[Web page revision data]
★ ★ ★
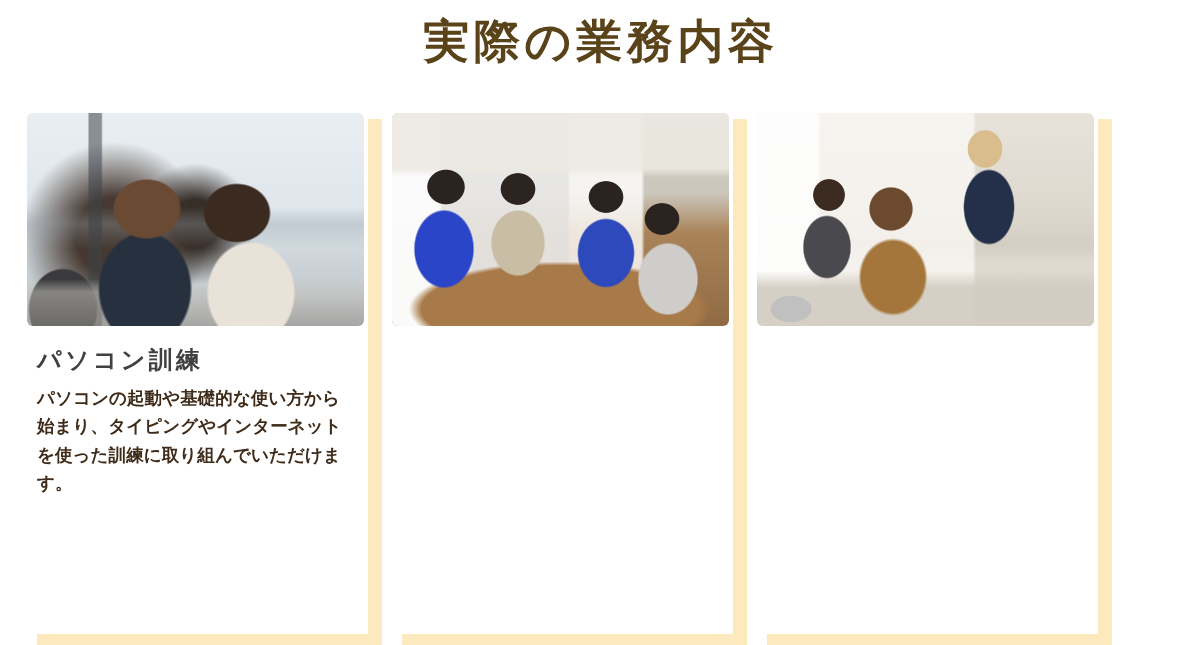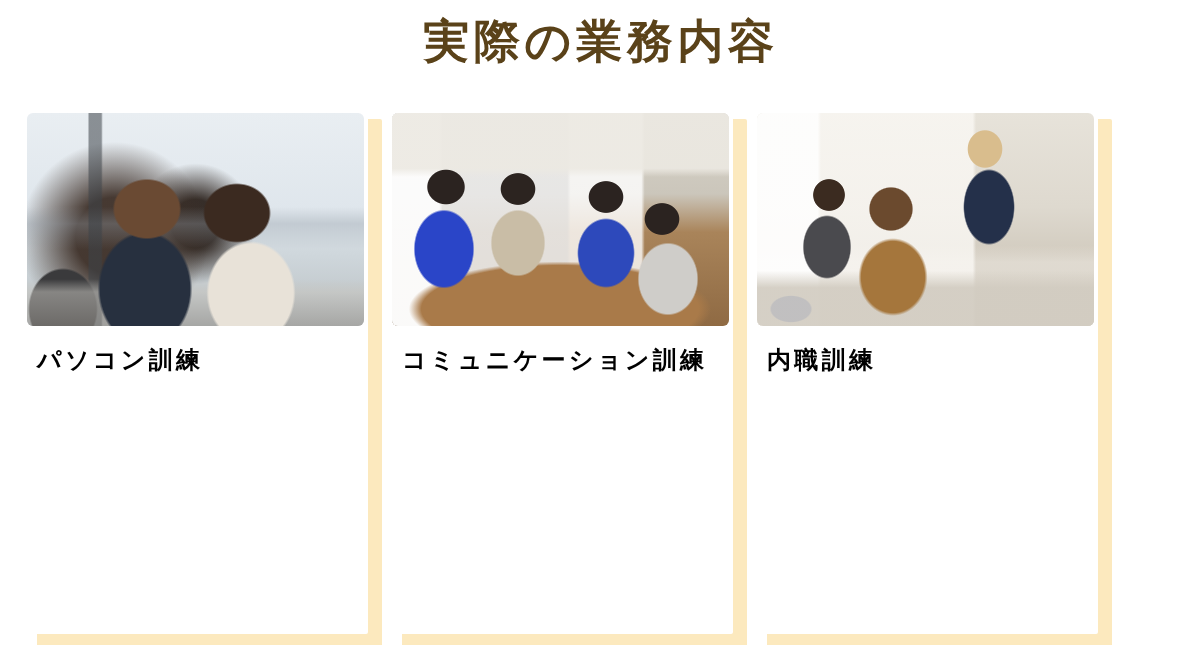--- a/index.html
+++ b/index.html
@@ -156,21 +156,21 @@
       radial-gradient(ellipse 22px 22px at 72px 82px, #3b2b20 0 70%, rgba(59,43,32,0) 74%),
       radial-gradient(ellipse 32px 42px at 70px 134px, #4a4a4e 0 72%, rgba(74,74,78,0) 76%),
       
       linear-gradient(180deg, rgba(255,255,255,0) 0 74%, rgba(209,203,192,0.9) 82% 100%),
       
       radial-gradient(ellipse 28px 18px at 34px 196px, #2c57c4 0 70%, rgba(44,87,196,0) 76%);
   }
 
   
   .card-heading {
-    color: #000000;
+    color: #404040;
     font-size: 24px;
     font-weight: 700;
     letter-spacing: 0.14em;
     line-height: 1.25;
     margin: 19px 0 0 14px;
     white-space: nowrap;
   }
 
   .card-body {
     color: #3f2b19;
@@ -185,25 +185,24 @@
 </head>
 <body>
 
 <h2 class="section-title">実際の業務内容</h2>
 
 <div class="cards-row">
 
   <div class="card">
     <div class="card-photo photo-pc" aria-label="パソコン訓練の様子"></div>
     <h3 class="card-heading">パソコン訓練</h3>
+    <p class="card-body">パソコンの起動や基礎的な使い方から始まり、タイピングやインターネットを使った訓練に取り組んでいただけます。</p>
   </div>
 
   <div class="card">
     <div class="card-photo photo-comm" aria-label="コミュニケーション訓練の様子"></div>
-    <h3 class="card-heading">コミュニケーション訓練</h3>
   </div>
 
   <div class="card">
     <div class="card-photo photo-work" aria-label="内職訓練の様子"></div>
-    <h3 class="card-heading">内職訓練</h3>
   </div>
 
 </div>
 
 </body></html>

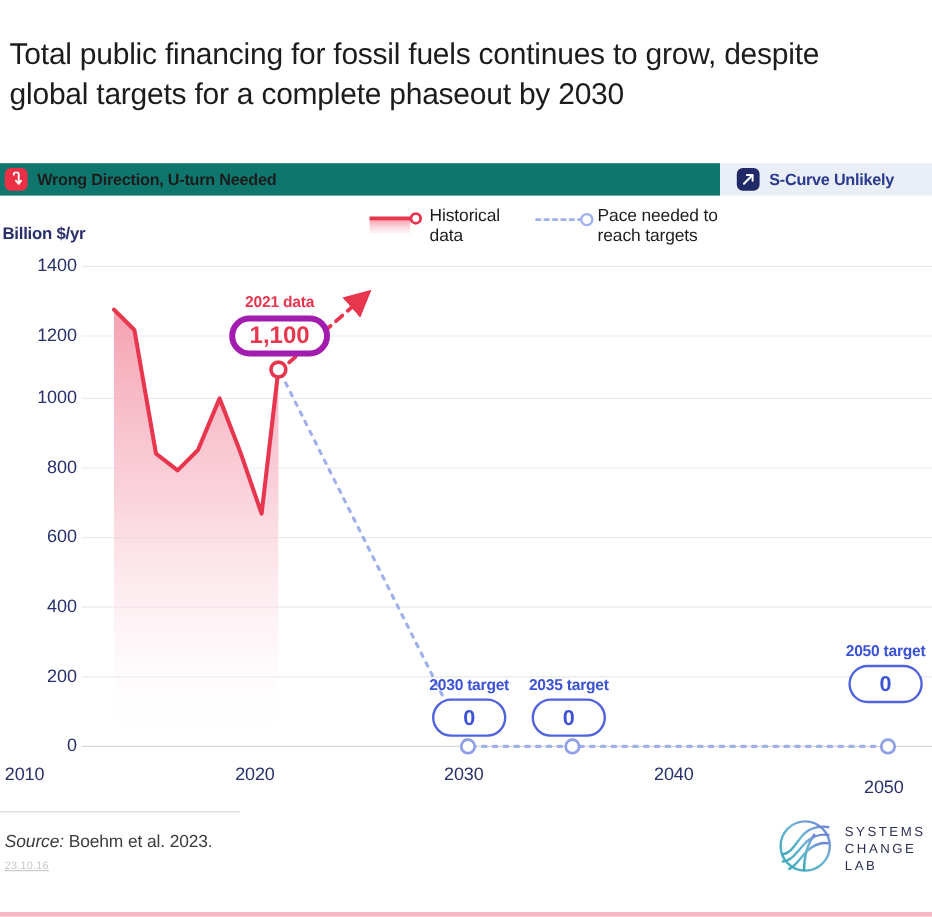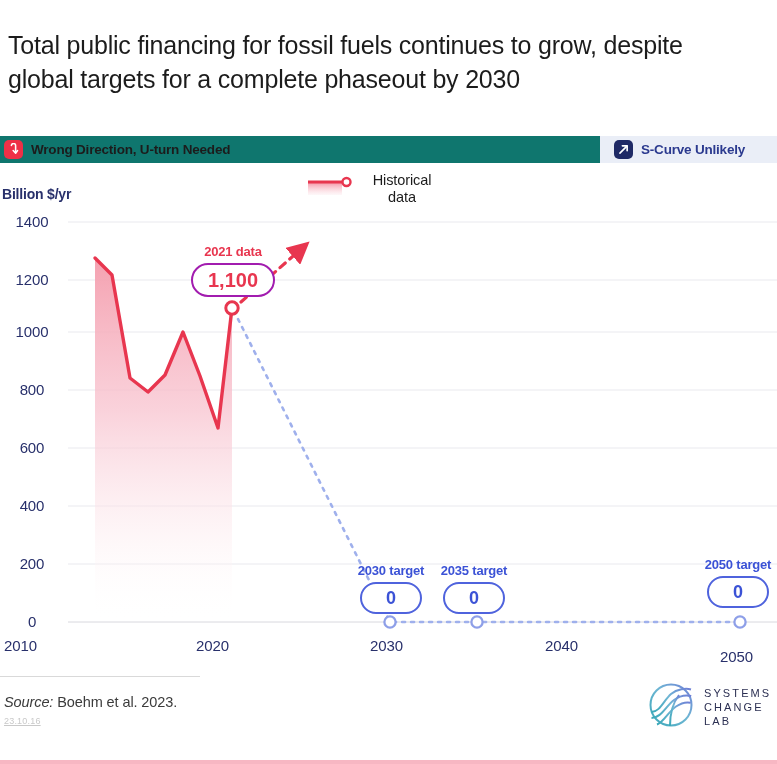--- a/index.html
+++ b/index.html
@@ -34,57 +34,57 @@
   .badge-icon.navy { background: #1f2a66; }
   .banner-label {
     font-size: 13.5px; font-weight: bold; letter-spacing: -0.2px; margin-left: 8px;
   }
   .banner-label.dark { color: #1c1c1c; }
   .banner-label.navy { color: #2b3a8f; }
 
   
   .legend { position: absolute; left: 306px; top: 172px; width: 470px; display: flex; gap: 0px; }
   .legend-item { display: flex; align-items: flex-start; }
-  .legend-item.hist { width: 140px; text-align: center; }
+  .legend-item.hist { width: 140px; }
   .legend-item.trend { width: 140px; }
   .legend-item.pace { width: 190px; }
   .legend-mark { position: relative; width: 52px; height: 22px; flex: 0 0 auto; margin-top: 1px; }
   .legend-text {
     font-size: 14.5px; line-height: 17px; font-weight: 400; letter-spacing: -0.1px;
     color: #1c1c1c;
   }
   .legend-text.blue { color: #1c1c1c; }
 
   
   .plot { position: absolute; left: 0; top: 180px; width: 777px; height: 470px; }
   svg.chart { display: block; }
 
   .axis-title {
     position: absolute; left: 2px; top: 186px;
     font-size: 14px; font-weight: bold; color: #28306b; letter-spacing: -0.2px;
   }
   .ytick {
-    position: absolute; font-size: 15px; color: #28306b; text-align: center;
+    position: absolute; font-size: 15px; color: #28306b; text-align: right;
     width: 64px; letter-spacing: -0.1px;
   }
   .xtick {
     position: absolute; font-size: 15px; color: #28306b; letter-spacing: -0.1px;
   }
 
   
   .callout { position: absolute; text-align: center; }
   .callout-label { font-size: 13px; font-weight: bold; letter-spacing: -0.2px; white-space: nowrap; }
   .callout-pill {
     margin: 4px auto 0; border-radius: 999px; background: #fff;
     display: flex; align-items: center; justify-content: center;
     font-weight: bold;
   }
   .callout.red .callout-label { color: #e8364f; }
   .callout.red .callout-pill {
-    border: 2px solid #a21caf; color: #e8364f; width: 84px; height: 34px; font-size: 20px;
+    border: 5px solid #a21caf; color: #e8364f; width: 84px; height: 34px; font-size: 20px;
   }
   .callout.blue .callout-label { color: #3b52d6; }
   .callout.blue .callout-pill {
     border: 2px solid #4f63dd; color: #3b52d6; width: 62px; height: 32px; font-size: 18px;
   }
 
   
   .footer-rule {
     position: absolute; left: 0; top: 676px; width: 200px; height: 1px; background: #d9d9d9;
   }
@@ -141,20 +141,29 @@
               <stop offset="100%" stop-color="#fbdfe5" stop-opacity="0.25"></stop>
             </linearGradient>
           </defs>
           <rect x="2" y="9" width="34" height="13" fill="url(#legGrad)"></rect>
           <line x1="2" y1="9" x2="38" y2="9" stroke="#e8364f" stroke-width="3"></line>
           <circle cx="40.5" cy="9" r="4" fill="#fff" stroke="#e8364f" stroke-width="2.4"></circle>
         </svg>
       </span>
       <span class="legend-text">Historical data</span>
     </div>
+    <div class="legend-item pace">
+      <span class="legend-mark">
+        <svg width="52" height="22" viewBox="0 0 52 22">
+          <line x1="1" y1="10" x2="38" y2="10" stroke="#9fb0ec" stroke-width="2.4" stroke-dasharray="3 4" stroke-linecap="round"></line>
+          <circle cx="43" cy="10" r="4.6" fill="#fff" stroke="#9fb0ec" stroke-width="2"></circle>
+        </svg>
+      </span>
+      <span class="legend-text blue">Pace needed to reach targets</span>
+    </div>
   </div>
 
   <div class="axis-title">Billion $/yr</div>
 
   <div class="plot">
     <svg class="chart" width="777" height="470" viewBox="0 0 777 470">
       <defs>
         <linearGradient id="areaGrad" x1="0" y1="0" x2="0" y2="1">
           <stop offset="0%" stop-color="#f49cac" stop-opacity="0.95"></stop>
           <stop offset="42%" stop-color="#f8c3cf" stop-opacity="0.75"></stop>
@@ -215,21 +224,21 @@
   <div class="callout blue" style="left:353px; top:563px; width:76px;">
     <div class="callout-label">2030 target</div>
     <div class="callout-pill">0</div>
   </div>
 
   <div class="callout blue" style="left:436px; top:563px; width:76px;">
     <div class="callout-label">2035 target</div>
     <div class="callout-pill">0</div>
   </div>
 
-  <div class="callout blue" style="left:700px; top:557px; width:76px;text-align:center;">
+  <div class="callout blue" style="left:700px; top:535px; width:76px;text-align:center;">
     <div class="callout-label">2050 target</div>
     <div class="callout-pill">0</div>
   </div>
 
   <div class="footer-rule"></div>
   <div class="source">
     <em>Source:</em>
     <span>Boehm et al. 2023.</span>
   </div>
   <div class="datestamp">23.10.16</div>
★ ★ ★
[ACTIVITY] Say again, exactly, only those lines of the records that run from the start through the line with "radial-gradient(ellipse 32px 42px". Pictures are to be skipped.

[ANSWER SPACE]
--- a/index.html
+++ b/index.html
@@ -156,21 +156,21 @@
       radial-gradient(ellipse 22px 22px at 72px 82px, #3b2b20 0 70%, rgba(59,43,32,0) 74%),
       radial-gradient(ellipse 32px 42px at 70px 134px, #4a4a4e 0 72%, rgba(74,74,78,0) 76%),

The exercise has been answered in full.